«Тиалис! Тиалис!» — закричал он и, избегая щёлкающих зубов самого большого трупоеда, отвернул набок его голову. Тиалис был мёртв, шпоры его глубоко вонзились в шею животного. Тварь всё ещё брыкалась и кусалась, и Уилл отрезал ей голову, откатил подальше снял мёртвого галливеспианца с кожистой шеи.
«Уилл, — сказал сзади Лира, — Уилл, смотри…»
Она пристально вглядывалась в хрустальный паланкин. Он не разбился, хоть хрусталь и был весь в пятнах грязи и потёках крови тех существ, которых съели трупоеды перед тем, как его найти. Он лежал среди камней, опасно накренившись, а внутри…
«Ой, Уилл, он ещё жив! Но, бедняжка…»
Уилл увидел, как она трогает руками хрусталь, пытаясь достать ангела из паланкина и успокоить его; он был такой старый, напуганный, плакал, как ребёнок и жался в дальний уголок.
«Он, наверное, такой старый, никогда ещё не видела, чтобы так страдали, ох, Уилл, давай его выпустим?»
Уилл одним движением разрезал хрусталь и сунул руку в паланкин, чтобы помочь ангелу выбраться. Обезумевшее и обессилевшее существо могло лишь всхлипывать и что-то бормотать и шарахнулось от Уилла, заподозрив новую опасность.
«Всё в порядке, — сказал Уилл, — мы можем хотя бы помочь тебе спрятаться.
Вылезай, мы тебя не обидим».
Дрожащая рука слабо схватила его руку. Старик всё стонал и поскуливал, скрипел зубами и конвульсивно хватался за себя свободной рукой; но когда Лира тоже протянула руку, чтобы помочь ему выбраться, он попытался улыбнуться и поклониться и его древние глаза с невинным удивлением моргнули на неё из глубины морщин.
Они вдвоём помогли ветхому днями выбраться из его хрустальной тюрьмы; это оказалось нетрудно, потому что он был легче пёрышка и готов был идти за ними куда угодно, не имея собственной воли и откликаясь на простую доброту, как цветок на лучи солнца. Но на открытом воздухе уже ничто не защищало его от ветра, и, к их ужасу, его силуэт стал расплываться и растворяться. Всего за пару секунд он совсем растаял, и последним, что им запомнилось, были эти изумлённо моргающие глаза и глубокий, усталый вздох облегчения.
И он исчез: тайна растворилась в тайне. Всё это случилось меньше чем за минуту, и Уилл сразу же вернулся к павшему шевалье. Он поднял маленькое тело, держа его в ладонях, как в колыбели, и почувствовал, как по щекам бегут слёзы.

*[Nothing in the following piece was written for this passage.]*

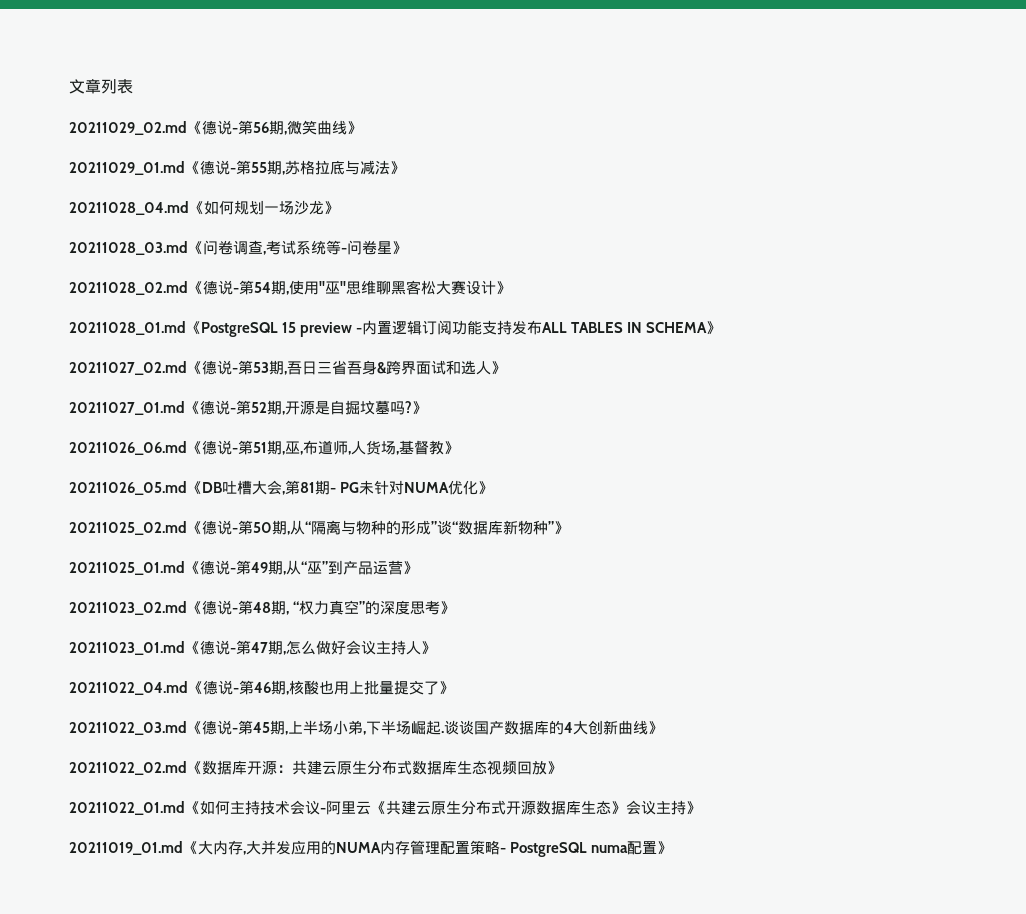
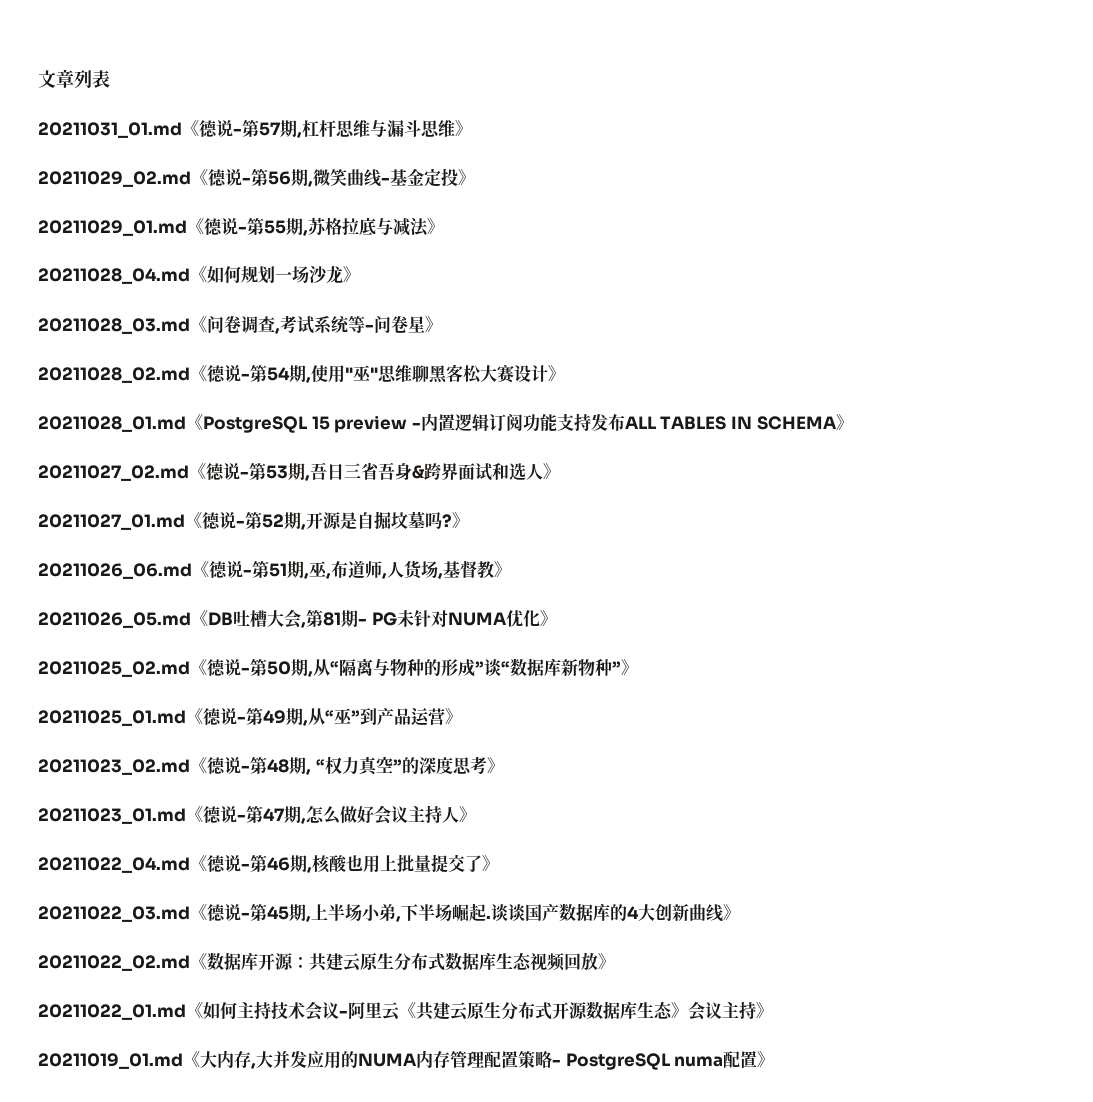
(133, 86) none -> [38,119,472,138] // 20211031_01.md《德说-第57期,杠杆思维与漏斗思维》
(347, 127) none -> [381,168,458,187] -基金定投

Но Лира уже настойчиво что-то ему твердила: «Уилл, нужно уходить, надо, леди слышит тех лошадей…»
С индигового неба низко спикировал индиговый ястреб, и Лира, вскрикнув, пригнулась, но Салмакия изо всех сил закричала: «Нет, Лира! Встань прямо и вытяни кулак!»
И Лира застыла на месте, придерживая одну руку другой, и синий ястреб, сделав круг над ней, развернулся, снова спикировал и вцепился острыми когтями в её пальцы.
На спине ястреба сидела седая дама, обратившая взгляд ясных глаз сначала на Лиру, а потом на Салмакию, припавшую к её воротнику.
— Мадам… — слабо проговорила Салмакия, — мы сделали…
— Вы сделали то, что нужно. Теперь здесь мы, — сказала мадам Оксентиэль и дёрнула поводья.
Ястреб прокричал три раза, так громко, что у Лиры зазвенело в ушах. В ответ ему с неба упал сначала один, потом два, три и ещё сотни ярких стрекоз, несущих на спинах воинов. Они мелькали в воздухе так быстро, что, казалось, неминуемо должны были врезаться друг в друга, но рефлексы насекомых были так остры, а всадники так ловки, что, казалось, вокруг детей и над ними быстро и беззвучно соткался сверкающий ковёр.